**INFORMATION:**
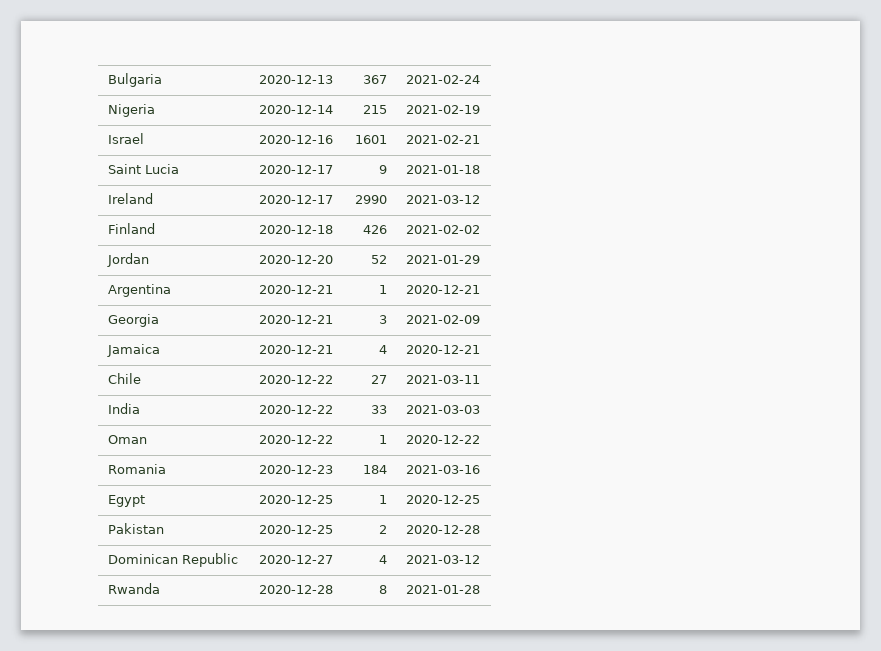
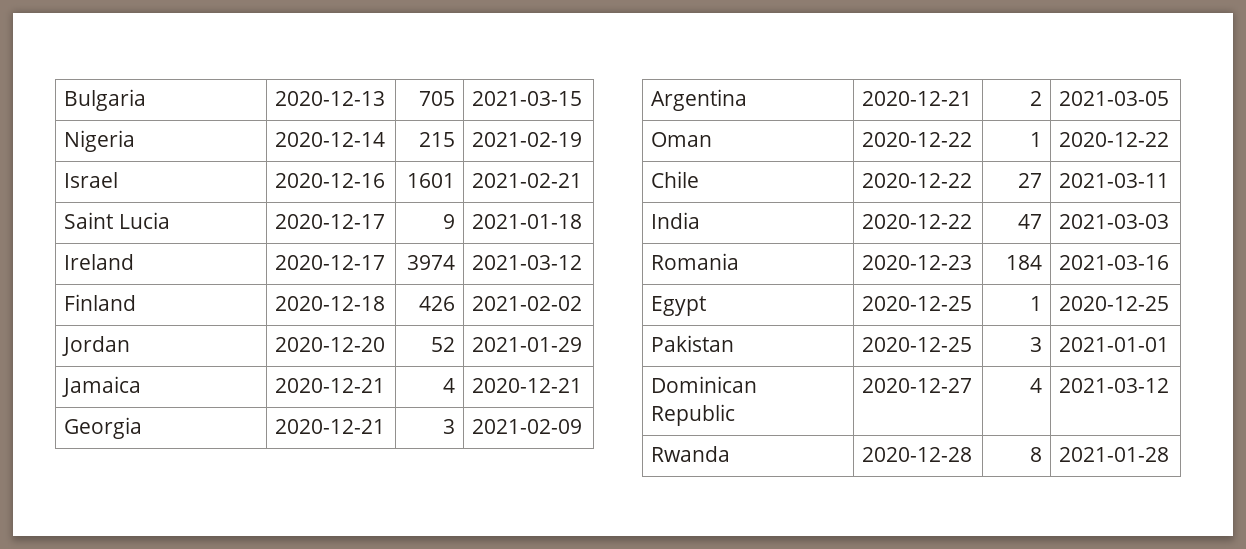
- Bulgaria | 2020-12-13 | 367 | 2021-02-24
+ Bulgaria | 2020-12-13 | 705 | 2021-03-15
- Ireland | 2020-12-17 | 2990 | 2021-03-12
+ Ireland | 2020-12-17 | 3974 | 2021-03-12
- Argentina | 2020-12-21 | 1 | 2020-12-21
+ Jamaica | 2020-12-21 | 4 | 2020-12-21
- Jamaica | 2020-12-21 | 4 | 2020-12-21
+ Argentina | 2020-12-21 | 2 | 2021-03-05
+ Oman | 2020-12-22 | 1 | 2020-12-22
- India | 2020-12-22 | 33 | 2021-03-03
+ India | 2020-12-22 | 47 | 2021-03-03
- Oman | 2020-12-22 | 1 | 2020-12-22
- Pakistan | 2020-12-25 | 2 | 2020-12-28
+ Pakistan | 2020-12-25 | 3 | 2021-01-01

**EXERCISE DESCRIPTION:** Extract all lines from the material above that include the word "Pakistan".

**ANSWER FOR THE TASK:**
- Pakistan | 2020-12-25 | 2 | 2020-12-28
+ Pakistan | 2020-12-25 | 3 | 2021-01-01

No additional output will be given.